The Navy recently published a Request For Information (RFI) seeking industry information on technologies related to long endurance small unmanned surface vessels (LE sUSVs).

“The Government wants to understand the market space and potentially work with vendors to close identified gaps for a rapid fielding Middle Tier Acquisition (MTA),” the notice, published under an undated timeline on June 6, said.

The notice was published by Naval Surface Warfare Center, Panama City Division, Fla. It specifically falls under Program Executive Office Unmanned and Small Combatant’s PMS-340 Naval Special Warfare program office.

Logo for Program Executive Office Unmanned and Small Combatants.
Logo for Program Executive Office
Unmanned and Small Combatants.

Responses to the RFI will be used by the government to identify potential future actions, but no submitted topics have a guarantee of ultimately being funded.

The RFI listed several basic goals/requirements that the government seeks responses to, even if a respondent cannot meet all of them. This includes a desire the LE sUSV be transportable via Afloat Forward Staging Base-type ships; handling during operations requires fewer than six people; vehicles are towable by the host craft; vehicles should be able to perform seven-day missions in sea state two with a cruising speed of one knot; vehicles can hold station within 15 meters in sea state two with 15 knot winds, and capable of seamlessly switching modes of navigation if one fails or is denied.

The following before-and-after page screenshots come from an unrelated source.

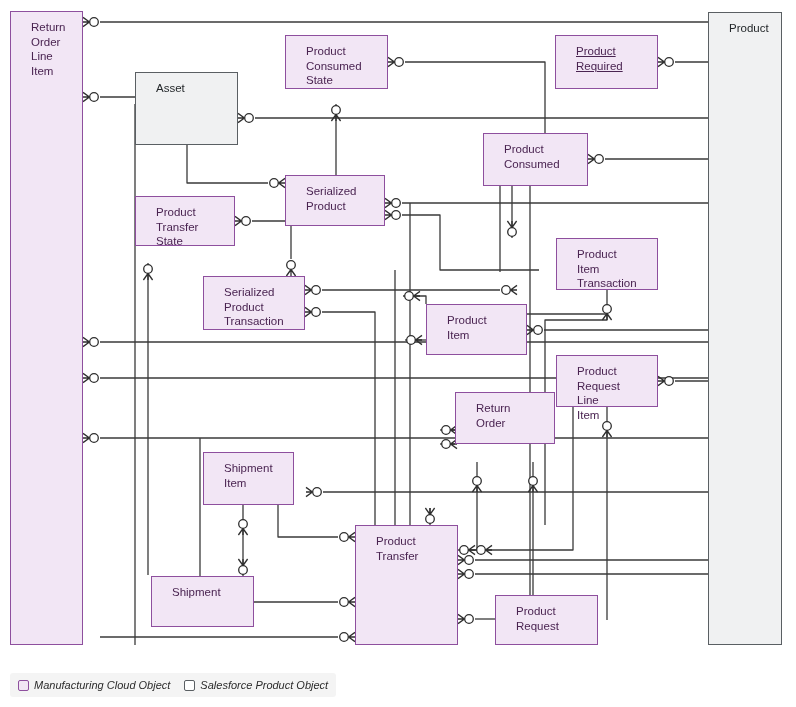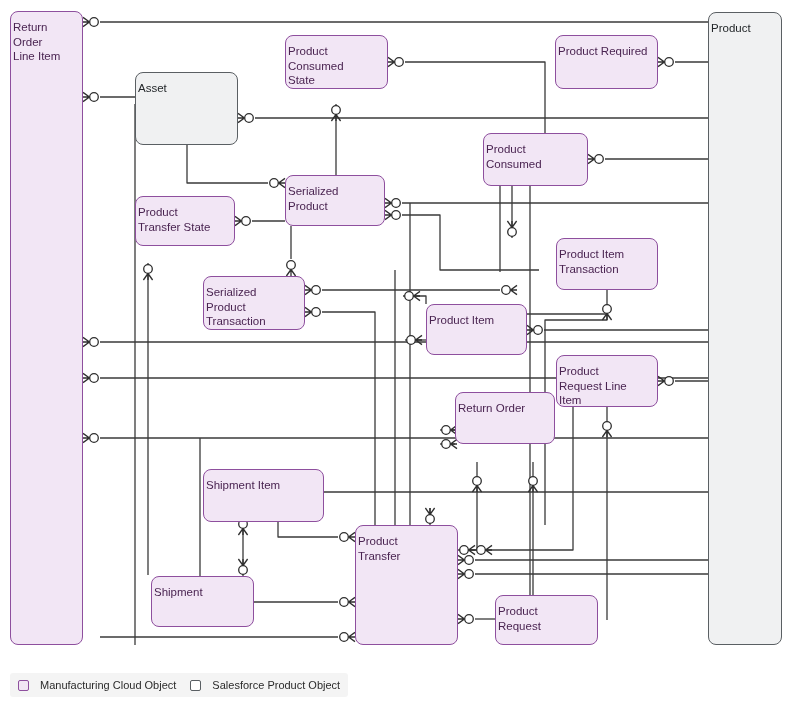--- a/index.html
+++ b/index.html
@@ -29,8 +29,8 @@
   .entity {
     position: absolute;
     box-sizing: border-box;
-    border-radius: 8px;
-    padding: 8px 2px;
+    border-radius: 0;
+    padding: 8px 20px;
     font-size: 11.5px;
     line-height: 14.5px;
     z-index: 5;

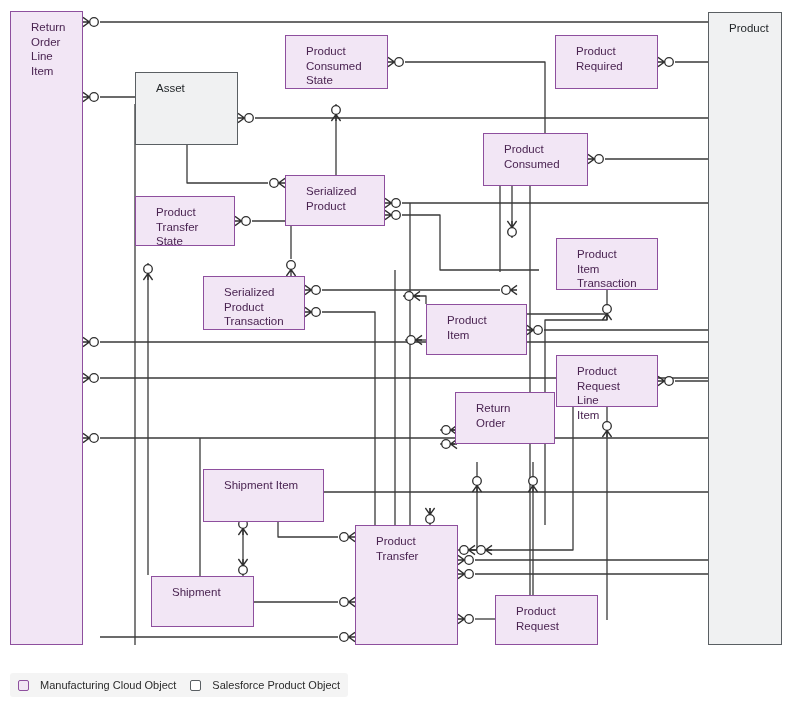--- a/index.html
+++ b/index.html
@@ -241,7 +241,7 @@
       <div class="entity mfg" style="left: 285px; top: 35px; width: 103px; height: 54px;"><span class="label">Product
 Consumed
 State</span></div>
-      <div class="entity mfg" style="left: 555px; top: 35px; width: 103px; height: 54px;"><span class="label">Product Required</span></div>
+      <div class="entity mfg" style="left: 555px; top: 35px; width: 103px; height: 54px; text-decoration: underline;"><span class="label">Product Required</span></div>
       <div class="entity std" style="left: 708px; top: 12px; width: 74px; height: 633px;"><span class="label">Product</span></div>
       <div class="entity mfg" style="left: 483px; top: 133px; width: 105px; height: 53px;"><span class="label">Product
 Consumed</span></div>

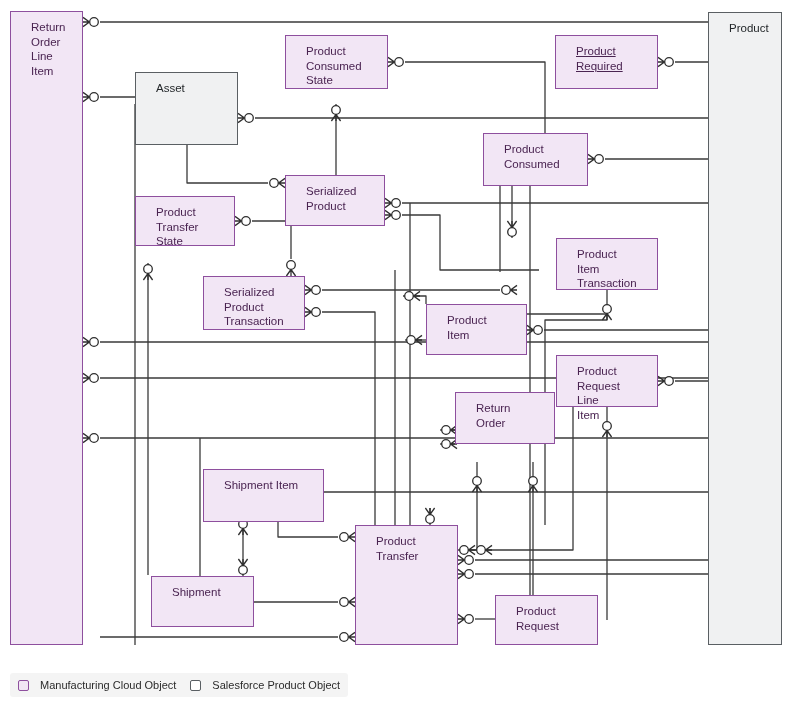--- a/index.html
+++ b/index.html
@@ -259,7 +259,7 @@
 Request Line
 Item</span></div>
       <div class="entity mfg" style="left: 455px; top: 392px; width: 100px; height: 52px;"><span class="label">Return Order</span></div>
-      <div class="entity mfg" style="left: 203px; top: 452px; width: 121px; height: 53px; margin-top: 17px;"><span class="label">Shipment Item</span></div>
+      <div class="entity mfg" style="left: 203px; top: 452px; width: 91px; height: 53px;"><span class="label">Shipment Item</span></div>
       <div class="entity mfg" style="left: 355px; top: 525px; width: 103px; height: 120px;"><span class="label">Product
 Transfer</span></div>
       <div class="entity mfg" style="left: 151px; top: 576px; width: 103px; height: 51px;"><span class="label">Shipment</span></div>

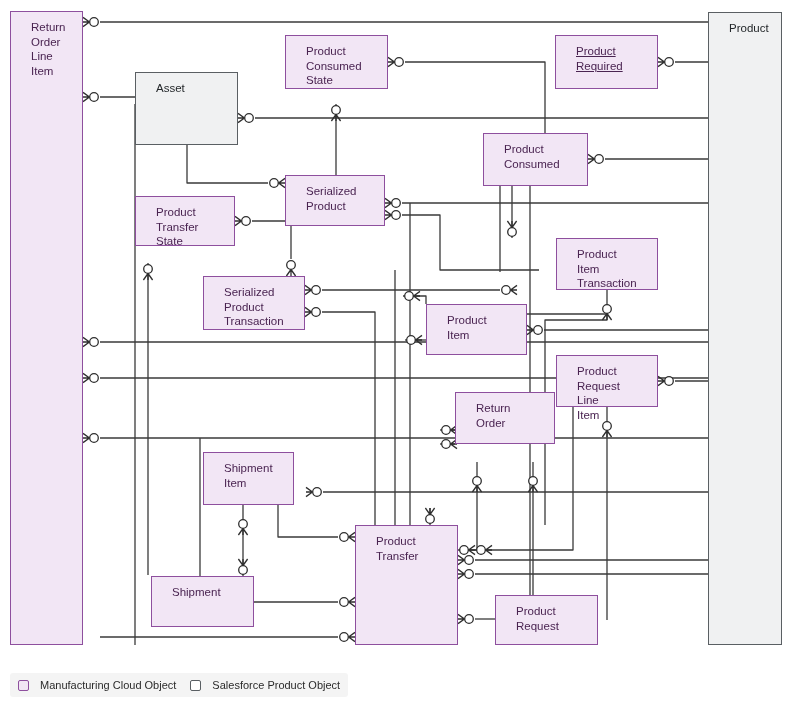--- a/index.html
+++ b/index.html
@@ -64,8 +64,9 @@
   .legend-item {
     display: flex;
     align-items: center;
-    gap: 11px;
+    gap: 5px;
     font-size: 11px;
+    font-style: italic;
     color: #2b2b2b;
   }
   .swatch {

Payload goals include that the vehicle have the ability to find, fix and track a target autonomously without input from the operator; able to carry up to 20-pound interchangeable mission-configurable intelligence payloads for the full seven-day operation while assuming a five-watt average power draw; and two operators should be able to change payloads and return the vehicle to mission-ready status within 90 minutes.

The Navy said lithium ion batteries are acceptable for the vehicle, but more information on batteries used is requested and it generally wants these LE sUSVs to operate on energy sources that can be produced, refueled or recharges in austere environments.

The government said RFI responses are limited to five pages and cannot include classified information. The technology description/solution impact section should describe the respondent’s technology approach with future uses, benefits of their choice over other technologies, and estimated technical readiness level.

The Navy noted that “rapid fielding requires commercial off the shelf (COTS) or minimum Technology Readiness Level of 7.”

The government also wants the respondents to describe industry’s current and future capability to produce these technologies.

A MARTAC T-38 Devil Ray unmanned surface vehicle, equipped with a Lethal Miniature Aerial Missile System, operates in the Arabian Gulf, Oct. 26, 2023 during U.S. Naval Forces Central Command Exercise Digital Talon. (Photo: U.S. Navy by Mass Communication Specialist 2nd Class Jacob Vernier)
A MARTAC T-38 Devil Ray unmanned surface vehicle, equipped with a Lethal Miniature Aerial Missile System, operates in the Arabian Gulf, Oct. 26, 2023 during U.S. Naval Forces Central Command Exercise Digital Talon. (Photo: U.S. Navy by Mass Communication Specialist 2nd Class Jacob Vernier)

The Navy said a vendor should be able to deliver a test article within six months of order and wants submissions to include the lead time of a single system.

A June 6 update to the original May 3 notice changed responses to be due by June 24.

This RFI is seemingly unrelated to a January Defense Innovation Unit (DIU) solicitation for affordable production-ready sUSVs that would explode on contact with targets. That solicitation seemed geared toward the DoD Replicator initiative, which seeks to counter Chinese advantages in mass of systems by fielding thousands of attritable autonomous systems within two years (Defense Daily, Jan. 29).